PROBLEM DETAILS ▸ Exact copy, pictures excluded: please retype every record below.

EXERCISE MATERIALS ▸
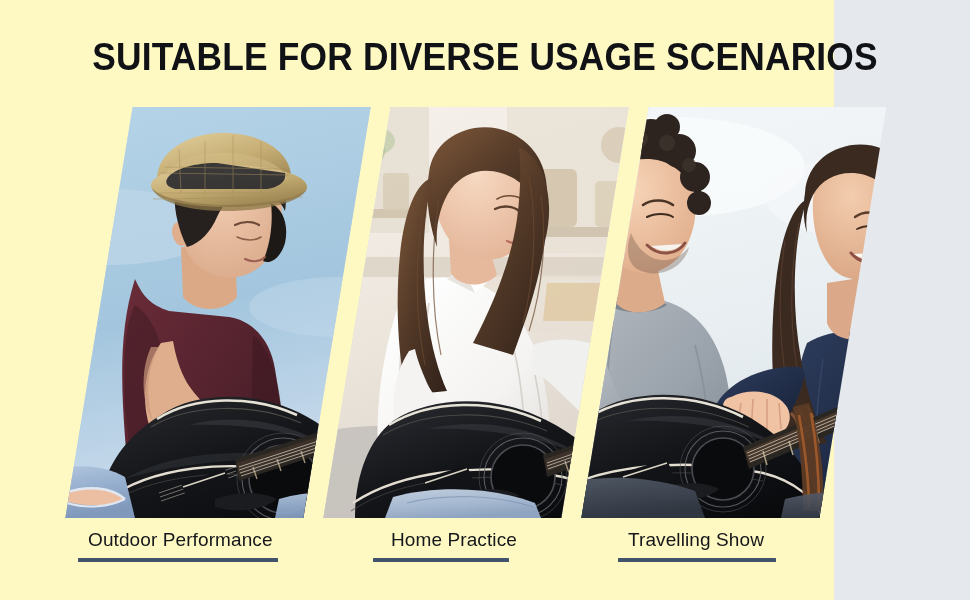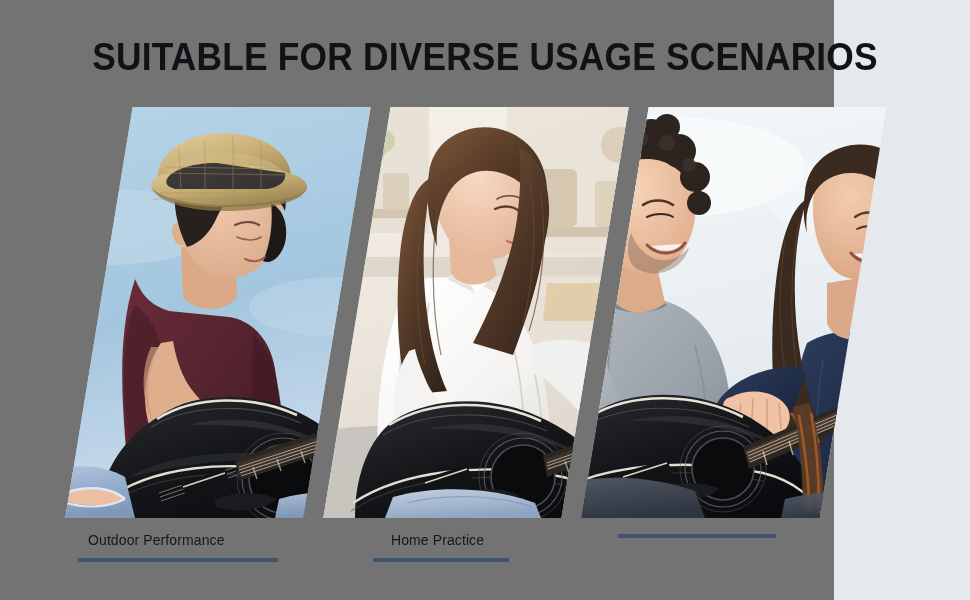--- a/index.html
+++ b/index.html
@@ -17,7 +17,7 @@
     position: relative;
     width: 834px;
     height: 600px;
-    background: #737373;
+    background: #fef9c3;
   }
 
   

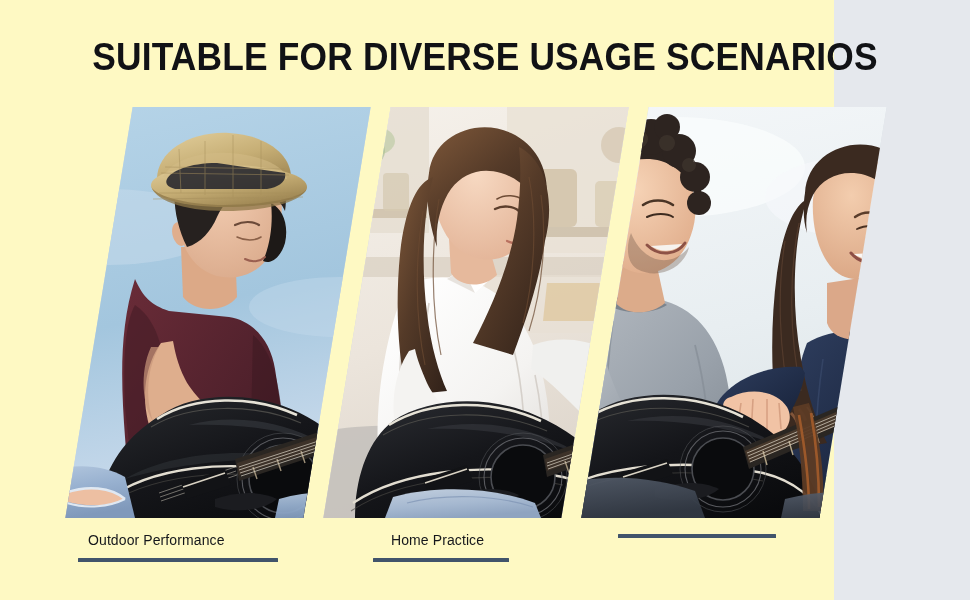--- a/index.html
+++ b/index.html
@@ -78,7 +78,7 @@
   }
   .caption-text {
     font-family: "Liberation Sans", sans-serif;
-    font-size: 14px;
+    font-size: 19px;
     line-height: 24px;
     color: #15171b;
     white-space: nowrap;

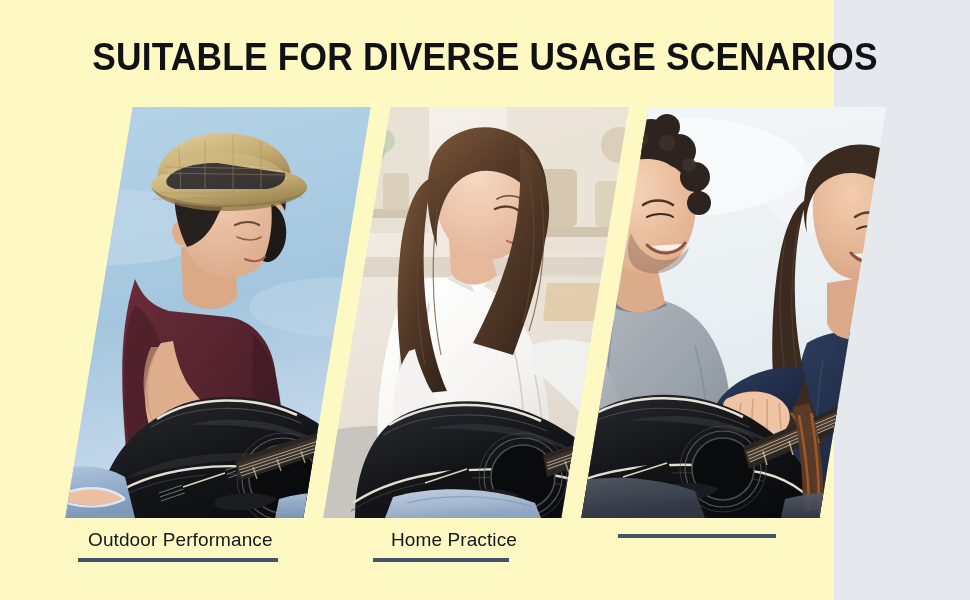--- a/index.html
+++ b/index.html
@@ -641,6 +641,7 @@
   </div>
 
   <div class="caption cap-3">
+    <div class="caption-text">Travelling Show</div>
     <div class="caption-rule"></div>
   </div>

ANSWER FOR THE TASK ▸
--- a/index.html
+++ b/index.html
@@ -17,7 +17,7 @@
     position: relative;
     width: 834px;
     height: 600px;
-    background: #737373;
+    background: #fef9c3;
   }
 
   

--- a/index.html
+++ b/index.html
@@ -78,7 +78,7 @@
   }
   .caption-text {
     font-family: "Liberation Sans", sans-serif;
-    font-size: 14px;
+    font-size: 19px;
     line-height: 24px;
     color: #15171b;
     white-space: nowrap;

--- a/index.html
+++ b/index.html
@@ -641,6 +641,7 @@
   </div>
 
   <div class="caption cap-3">
+    <div class="caption-text">Travelling Show</div>
     <div class="caption-rule"></div>
   </div>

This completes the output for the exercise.